These eight prompts are obviously far from a rigorous evaluation of everything LLMs can do, and judging the responses obviously involves some level of subjectivity. Still, we think this set of prompts and responses gives a fun overview of the kinds of differences in style and substance you might find if you decide to use OpenAI’s older model instead of its newest.

Dad jokes

Prompt: Write 5 original dad jokes

This set of responses is a bit tricky to evaluate holistically. ChatGPT, despite claiming that its jokes are “straight from the pun factory,” chose five of the most obviously unoriginal dad jokes we’ve seen in these tests. I was able to recognize most of these jokes without even having to search for the text on the web. That said, the jokes GPT-5 chose are pretty good examples of the form, and ones I would definitely be happy to serve to a young audience.

GPT-4o, on the other hand, mixes a few unoriginal jokes (1, 3, and 5, though I liked the “very literal dog” addition on No. 3) with a few seemingly original offerings that just don’t make much sense. Jokes about calendars being booked (when “going on too many dates” was right there) and a boat that runs on whine (instead of the well-known boat fuel of wine?!) have the shape of dad jokes, but whiff on their pun attempts. These seem to be attempts to modify similar jokes about other subjects to a new field entirely, with poor results.

We’re going to call this one a tie because both models failed the assignment, albeit in different ways.

A mathematical word problem

Prompt: If Microsoft Windows 11 shipped on 3.5″ floppy disks, how many floppy disks would it take?

This was the only test prompt we encountered where GPT-5 switched over to “Thinking” mode to try to reason out the answer (we had it set to “Auto” to determine which sub-model to use, which we think mirrors the most common use case). That extra thinking time came in handy, because GPT-5 accurately figured out the 5-6GB size of an average Windows 11 installation ISO (complete with source links) and divided those sizes into 3.5-inch floppy disks accurately.

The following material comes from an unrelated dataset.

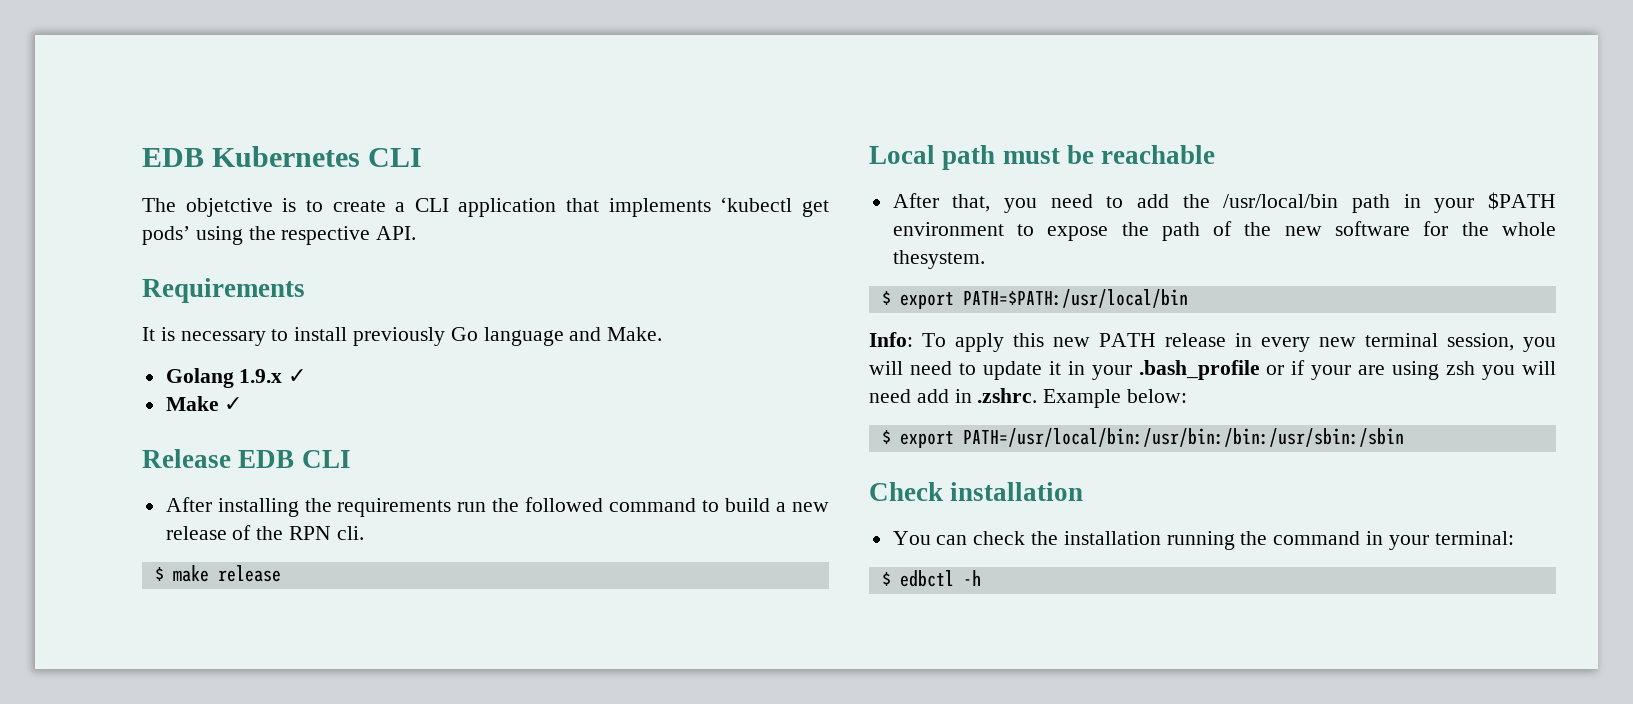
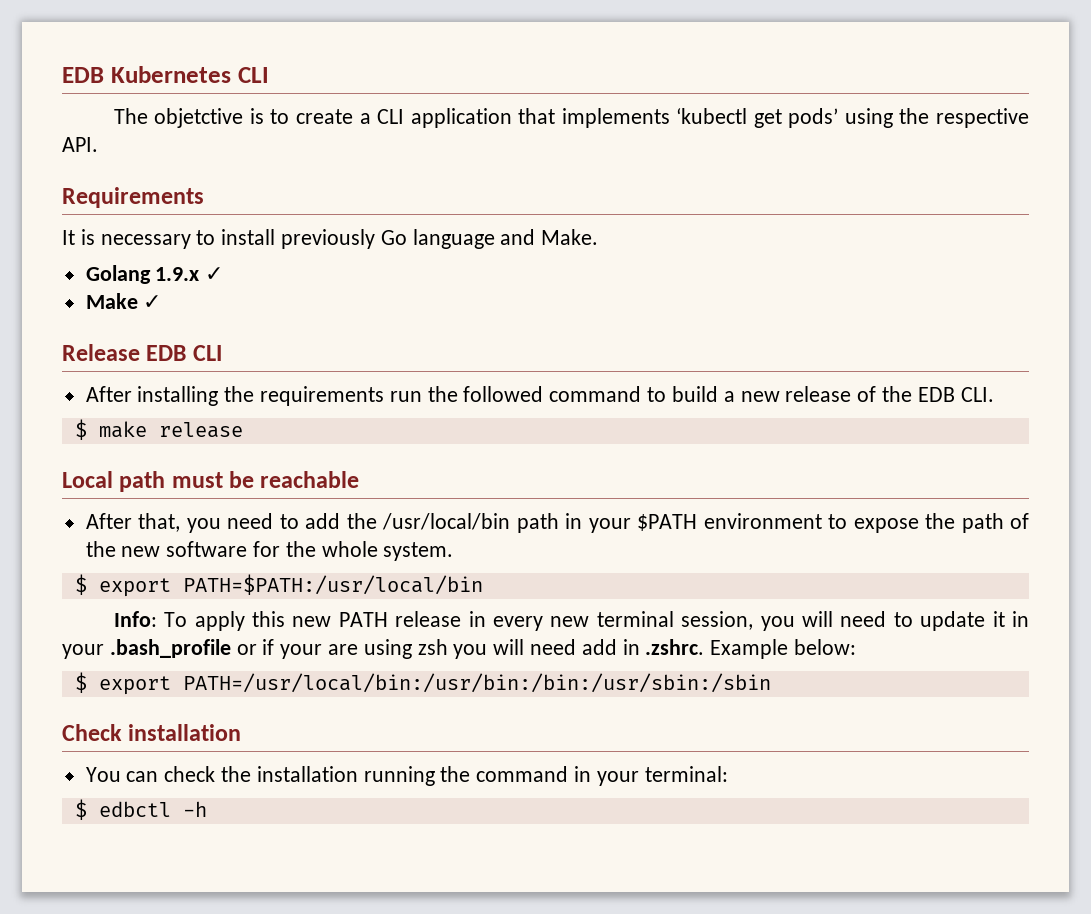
- After installing the requirements run the followed command to build a new release of the RPN cli.
+ After installing the requirements run the followed command to build a new release of the EDB CLI.
- After that, you need to add the /usr/local/bin path in your $PATH environment to expose the path of the new software for the whole thesystem.
+ After that, you need to add the /usr/local/bin path in your $PATH environment to expose the path of the new software for the whole system.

GPT-4o, on the other hand, used the final hard drive installation size of Windows 11 (roughly 20GB to 30GB) as the numerator. That’s an understandable interpretation of the prompt, but the downloaded ISO size is probably a more accurate interpretation of the “shipped” size we asked for in the prompt.

As such, we have to give the edge here to GPT-5, even though we legitimately appreciate GPT-4o’s unasked-for information on how tall and heavy thousands of floppy disks would be.

Creative writing

Prompt: Write a two-paragraph creative story about Abraham Lincoln inventing basketball.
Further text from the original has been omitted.